Objetivos do grupo de trabalho
A nova comissão terá um prazo de até seis meses para elaborar uma proposta que assegure a padronização, transparência e previsibilidade nas remunerações dos juízes. A formalização do grupo está prevista para ocorrer na próxima semana.
O intuito é criar um mapa abrangente dos valores pagos aos magistrados, incluindo tanto as verbas remuneratórias quanto as indenizatórias. Essa análise classificará os pagamentos de acordo com a natureza jurídica, os fundamentos normativos e o impacto sobre o teto constitucional.
Combate às distorções salariais
Com essa medida, o STF busca eliminar as desigualdades nos salários dos juízes e estabelecer critérios mais rigorosos para os pagamentos, que deverão estar fundamentados legalmente. Essa ação surge em resposta à recente decisão do Supremo que limitou as verbas extras, conhecidas como penduricalhos, nos salários dos servidores públicos.
Em março, o STF definiu quais verbas podem ser consideradas penduricalhos, estipulando que o total não pode ultrapassar 70% do salário mensal, que é limitado a R$ 46,3 mil. Em maio, o CNJ introduziu o contracheque único para todos os juízes, unificando a documentação de salários e verbas adicionais.
Estudos e debates
A nova frente de trabalho também se propõe a realizar estudos sobre propostas legislativas relacionadas à remuneração dos magistrados, envolvendo debates com especialistas na área.

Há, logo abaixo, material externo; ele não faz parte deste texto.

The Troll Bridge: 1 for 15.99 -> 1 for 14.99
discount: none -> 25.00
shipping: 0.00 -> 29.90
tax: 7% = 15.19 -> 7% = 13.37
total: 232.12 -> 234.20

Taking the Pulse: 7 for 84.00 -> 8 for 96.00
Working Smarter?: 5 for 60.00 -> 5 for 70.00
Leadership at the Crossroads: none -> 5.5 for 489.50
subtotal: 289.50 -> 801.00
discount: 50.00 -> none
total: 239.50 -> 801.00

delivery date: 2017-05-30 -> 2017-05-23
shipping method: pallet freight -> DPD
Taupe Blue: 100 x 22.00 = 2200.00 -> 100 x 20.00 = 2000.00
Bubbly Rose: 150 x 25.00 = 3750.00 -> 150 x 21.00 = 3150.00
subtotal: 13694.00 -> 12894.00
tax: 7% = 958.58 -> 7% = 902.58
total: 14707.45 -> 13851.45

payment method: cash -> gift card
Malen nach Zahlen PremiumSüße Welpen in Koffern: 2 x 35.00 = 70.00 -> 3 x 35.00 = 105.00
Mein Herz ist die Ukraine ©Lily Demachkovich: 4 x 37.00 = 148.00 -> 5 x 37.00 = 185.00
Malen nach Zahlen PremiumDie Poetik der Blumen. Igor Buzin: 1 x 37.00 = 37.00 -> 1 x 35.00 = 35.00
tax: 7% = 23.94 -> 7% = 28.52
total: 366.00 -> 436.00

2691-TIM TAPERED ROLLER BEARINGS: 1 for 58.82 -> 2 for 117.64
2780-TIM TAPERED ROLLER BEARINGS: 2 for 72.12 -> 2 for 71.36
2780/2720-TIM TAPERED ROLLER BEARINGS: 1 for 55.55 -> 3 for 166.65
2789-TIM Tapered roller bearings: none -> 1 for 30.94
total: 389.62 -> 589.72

O grupo deverá discutir soluções de longo prazo para a questão da disciplina remuneratória.
Fachin destacou que a remuneração dos servidores públicos, especialmente na magistratura, é um tema de relevante importância e intenso debate, sendo afetada por fatores como a falta de revisão geral anual e a disparidade nas decisões administrativas entre os mais de 90 tribunais existentes no país.
Composição do grupo
O grupo contará com juízes auxiliares da Presidência do CNJ, representantes da secretária Geral do CNJ e de entidades representativas de juízes, além de membros externos que poderão contribuir com análises e pareceres técnicos. Também serão indicados representantes de diversas instituições, como o Ministério Público, Defensoria Pública e órgãos legislativos.